## AIM OF THE EXERCISE
Every line from the one containing "nct of delhi" to the one containing "sikkim | Community" in the records below, both included, must be set down exactly, and no other line.

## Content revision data
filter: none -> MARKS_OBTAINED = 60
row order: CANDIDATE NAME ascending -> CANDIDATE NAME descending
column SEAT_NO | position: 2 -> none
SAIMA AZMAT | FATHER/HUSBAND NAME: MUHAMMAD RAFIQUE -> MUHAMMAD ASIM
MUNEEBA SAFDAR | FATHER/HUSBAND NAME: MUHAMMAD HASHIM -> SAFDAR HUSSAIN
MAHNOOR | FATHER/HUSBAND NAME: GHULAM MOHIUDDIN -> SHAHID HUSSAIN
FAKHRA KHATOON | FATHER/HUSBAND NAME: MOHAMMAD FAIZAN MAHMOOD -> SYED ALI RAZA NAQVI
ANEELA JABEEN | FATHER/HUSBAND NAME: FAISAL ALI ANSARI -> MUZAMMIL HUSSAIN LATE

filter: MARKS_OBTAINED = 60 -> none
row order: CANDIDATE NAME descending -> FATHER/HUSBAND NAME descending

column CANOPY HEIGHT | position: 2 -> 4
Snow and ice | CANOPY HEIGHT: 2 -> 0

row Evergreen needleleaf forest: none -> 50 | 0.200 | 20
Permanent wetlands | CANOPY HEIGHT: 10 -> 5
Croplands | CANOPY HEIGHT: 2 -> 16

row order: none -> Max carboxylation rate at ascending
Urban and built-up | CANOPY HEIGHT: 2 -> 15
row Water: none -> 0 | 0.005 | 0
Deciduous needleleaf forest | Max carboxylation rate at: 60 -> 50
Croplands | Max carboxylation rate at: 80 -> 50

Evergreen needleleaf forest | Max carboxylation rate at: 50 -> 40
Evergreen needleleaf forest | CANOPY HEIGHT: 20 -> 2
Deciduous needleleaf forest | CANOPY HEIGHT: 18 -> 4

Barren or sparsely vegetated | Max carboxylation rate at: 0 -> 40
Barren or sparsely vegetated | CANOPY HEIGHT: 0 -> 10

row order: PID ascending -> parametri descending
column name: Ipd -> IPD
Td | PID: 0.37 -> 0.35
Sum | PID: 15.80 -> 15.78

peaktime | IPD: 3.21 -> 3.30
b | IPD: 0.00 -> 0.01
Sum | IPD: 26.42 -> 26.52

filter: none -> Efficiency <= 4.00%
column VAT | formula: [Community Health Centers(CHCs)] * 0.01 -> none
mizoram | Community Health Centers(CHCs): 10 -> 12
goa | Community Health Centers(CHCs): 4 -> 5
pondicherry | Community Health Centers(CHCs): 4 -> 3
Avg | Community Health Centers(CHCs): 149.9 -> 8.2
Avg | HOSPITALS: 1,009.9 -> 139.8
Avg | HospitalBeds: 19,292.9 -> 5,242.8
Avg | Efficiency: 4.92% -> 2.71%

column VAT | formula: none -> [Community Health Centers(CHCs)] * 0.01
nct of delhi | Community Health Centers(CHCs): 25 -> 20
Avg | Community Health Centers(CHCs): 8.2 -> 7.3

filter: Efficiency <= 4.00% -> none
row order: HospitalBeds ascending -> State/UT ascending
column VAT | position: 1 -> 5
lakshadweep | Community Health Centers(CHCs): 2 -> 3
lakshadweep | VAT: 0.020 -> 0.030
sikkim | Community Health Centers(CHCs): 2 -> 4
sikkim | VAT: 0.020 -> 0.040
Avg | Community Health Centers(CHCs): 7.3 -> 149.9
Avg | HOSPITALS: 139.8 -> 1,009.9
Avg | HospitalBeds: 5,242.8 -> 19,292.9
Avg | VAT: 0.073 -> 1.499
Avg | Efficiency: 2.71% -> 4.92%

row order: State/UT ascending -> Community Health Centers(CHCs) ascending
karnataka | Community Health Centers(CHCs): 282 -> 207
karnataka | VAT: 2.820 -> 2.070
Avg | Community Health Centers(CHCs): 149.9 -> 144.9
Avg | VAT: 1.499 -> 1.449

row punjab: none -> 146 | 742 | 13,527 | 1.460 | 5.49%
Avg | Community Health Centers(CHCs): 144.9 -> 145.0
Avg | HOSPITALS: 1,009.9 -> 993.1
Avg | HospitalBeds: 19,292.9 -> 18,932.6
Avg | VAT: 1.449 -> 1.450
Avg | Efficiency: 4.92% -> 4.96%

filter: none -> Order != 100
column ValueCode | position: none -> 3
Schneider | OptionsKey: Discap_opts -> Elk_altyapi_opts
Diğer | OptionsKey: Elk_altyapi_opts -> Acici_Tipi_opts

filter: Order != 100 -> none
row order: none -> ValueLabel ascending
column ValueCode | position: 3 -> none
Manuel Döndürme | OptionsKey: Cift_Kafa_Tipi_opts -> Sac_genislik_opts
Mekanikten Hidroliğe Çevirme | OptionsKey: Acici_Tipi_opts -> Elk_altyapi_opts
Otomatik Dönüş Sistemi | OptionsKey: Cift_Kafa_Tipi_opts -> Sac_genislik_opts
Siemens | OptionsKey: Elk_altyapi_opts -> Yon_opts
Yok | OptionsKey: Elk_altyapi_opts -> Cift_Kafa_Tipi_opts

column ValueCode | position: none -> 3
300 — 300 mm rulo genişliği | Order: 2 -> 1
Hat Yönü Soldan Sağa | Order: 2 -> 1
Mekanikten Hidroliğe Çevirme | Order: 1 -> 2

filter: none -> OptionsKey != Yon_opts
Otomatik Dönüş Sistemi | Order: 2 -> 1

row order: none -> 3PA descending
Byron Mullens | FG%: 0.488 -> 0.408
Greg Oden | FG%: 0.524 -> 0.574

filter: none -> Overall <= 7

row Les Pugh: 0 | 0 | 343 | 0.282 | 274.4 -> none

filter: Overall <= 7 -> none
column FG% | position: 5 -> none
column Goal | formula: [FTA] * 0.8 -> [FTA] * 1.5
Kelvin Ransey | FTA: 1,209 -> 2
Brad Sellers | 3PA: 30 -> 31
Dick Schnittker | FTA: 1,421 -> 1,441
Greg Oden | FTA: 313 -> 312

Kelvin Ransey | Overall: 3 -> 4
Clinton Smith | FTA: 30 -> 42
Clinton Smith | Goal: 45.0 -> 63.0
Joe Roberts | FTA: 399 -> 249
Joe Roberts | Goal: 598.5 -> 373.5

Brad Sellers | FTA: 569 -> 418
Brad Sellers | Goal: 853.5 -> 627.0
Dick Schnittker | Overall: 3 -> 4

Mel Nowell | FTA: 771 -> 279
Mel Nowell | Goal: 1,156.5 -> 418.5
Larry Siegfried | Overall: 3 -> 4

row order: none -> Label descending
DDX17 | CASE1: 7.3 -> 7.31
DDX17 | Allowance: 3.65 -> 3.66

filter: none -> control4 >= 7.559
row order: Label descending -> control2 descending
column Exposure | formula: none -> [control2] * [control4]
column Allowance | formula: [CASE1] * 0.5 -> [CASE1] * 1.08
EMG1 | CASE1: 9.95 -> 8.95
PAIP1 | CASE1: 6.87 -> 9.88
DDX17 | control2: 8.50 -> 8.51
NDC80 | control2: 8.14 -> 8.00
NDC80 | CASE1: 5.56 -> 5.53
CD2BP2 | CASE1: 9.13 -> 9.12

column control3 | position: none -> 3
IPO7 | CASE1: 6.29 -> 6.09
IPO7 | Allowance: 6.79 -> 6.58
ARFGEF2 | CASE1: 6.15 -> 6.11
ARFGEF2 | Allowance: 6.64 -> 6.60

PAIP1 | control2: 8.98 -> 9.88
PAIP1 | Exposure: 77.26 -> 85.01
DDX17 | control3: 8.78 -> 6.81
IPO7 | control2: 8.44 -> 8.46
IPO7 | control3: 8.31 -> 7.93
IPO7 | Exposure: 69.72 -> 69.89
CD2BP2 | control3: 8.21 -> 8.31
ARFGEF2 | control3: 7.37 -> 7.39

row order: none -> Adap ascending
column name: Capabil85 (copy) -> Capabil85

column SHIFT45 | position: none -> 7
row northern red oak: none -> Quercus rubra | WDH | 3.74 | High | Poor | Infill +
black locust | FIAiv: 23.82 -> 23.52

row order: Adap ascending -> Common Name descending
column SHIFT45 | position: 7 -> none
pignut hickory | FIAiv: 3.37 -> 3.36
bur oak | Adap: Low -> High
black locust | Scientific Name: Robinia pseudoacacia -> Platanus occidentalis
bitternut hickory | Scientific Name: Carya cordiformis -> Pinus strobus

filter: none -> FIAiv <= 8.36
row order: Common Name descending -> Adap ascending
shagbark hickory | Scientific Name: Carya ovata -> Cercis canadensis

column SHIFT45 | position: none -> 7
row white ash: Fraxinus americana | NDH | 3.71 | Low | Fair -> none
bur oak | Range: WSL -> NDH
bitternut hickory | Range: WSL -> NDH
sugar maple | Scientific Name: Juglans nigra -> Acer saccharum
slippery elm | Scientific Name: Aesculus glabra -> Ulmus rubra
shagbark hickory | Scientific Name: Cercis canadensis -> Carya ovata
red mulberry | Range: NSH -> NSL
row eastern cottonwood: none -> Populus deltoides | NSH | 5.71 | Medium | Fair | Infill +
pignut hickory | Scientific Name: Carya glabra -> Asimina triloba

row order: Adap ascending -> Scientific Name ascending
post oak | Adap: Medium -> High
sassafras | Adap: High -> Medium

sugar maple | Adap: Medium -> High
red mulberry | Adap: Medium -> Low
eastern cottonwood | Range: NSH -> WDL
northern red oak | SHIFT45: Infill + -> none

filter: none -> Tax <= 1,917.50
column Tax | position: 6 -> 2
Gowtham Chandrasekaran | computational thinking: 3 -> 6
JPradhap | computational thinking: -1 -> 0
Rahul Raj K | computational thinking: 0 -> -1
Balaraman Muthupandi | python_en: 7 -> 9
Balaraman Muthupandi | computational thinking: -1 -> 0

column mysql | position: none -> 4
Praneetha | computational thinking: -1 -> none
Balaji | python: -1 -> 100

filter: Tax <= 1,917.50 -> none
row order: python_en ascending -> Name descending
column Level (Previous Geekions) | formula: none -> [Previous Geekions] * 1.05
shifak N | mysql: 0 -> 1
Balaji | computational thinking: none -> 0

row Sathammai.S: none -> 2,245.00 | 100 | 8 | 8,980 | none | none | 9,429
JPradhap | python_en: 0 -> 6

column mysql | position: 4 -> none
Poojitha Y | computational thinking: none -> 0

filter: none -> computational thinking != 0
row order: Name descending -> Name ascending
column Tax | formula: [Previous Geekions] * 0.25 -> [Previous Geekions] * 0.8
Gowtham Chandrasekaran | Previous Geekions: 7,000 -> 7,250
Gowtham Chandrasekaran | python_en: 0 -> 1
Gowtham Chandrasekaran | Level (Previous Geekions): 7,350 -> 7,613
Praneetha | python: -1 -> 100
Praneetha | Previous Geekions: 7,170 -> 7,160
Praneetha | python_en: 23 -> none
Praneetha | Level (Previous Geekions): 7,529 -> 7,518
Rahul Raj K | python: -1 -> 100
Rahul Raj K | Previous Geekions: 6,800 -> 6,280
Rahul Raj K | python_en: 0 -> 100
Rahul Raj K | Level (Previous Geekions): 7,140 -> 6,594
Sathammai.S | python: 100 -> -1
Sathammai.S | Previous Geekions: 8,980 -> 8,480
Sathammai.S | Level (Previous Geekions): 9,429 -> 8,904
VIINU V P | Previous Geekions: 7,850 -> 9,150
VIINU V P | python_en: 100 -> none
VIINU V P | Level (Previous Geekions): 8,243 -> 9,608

## FINAL ANSWER
nct of delhi | Community Health Centers(CHCs): 25 -> 20
Avg | Community Health Centers(CHCs): 8.2 -> 7.3

filter: Efficiency <= 4.00% -> none
row order: HospitalBeds ascending -> State/UT ascending
column VAT | position: 1 -> 5
lakshadweep | Community Health Centers(CHCs): 2 -> 3
lakshadweep | VAT: 0.020 -> 0.030
sikkim | Community Health Centers(CHCs): 2 -> 4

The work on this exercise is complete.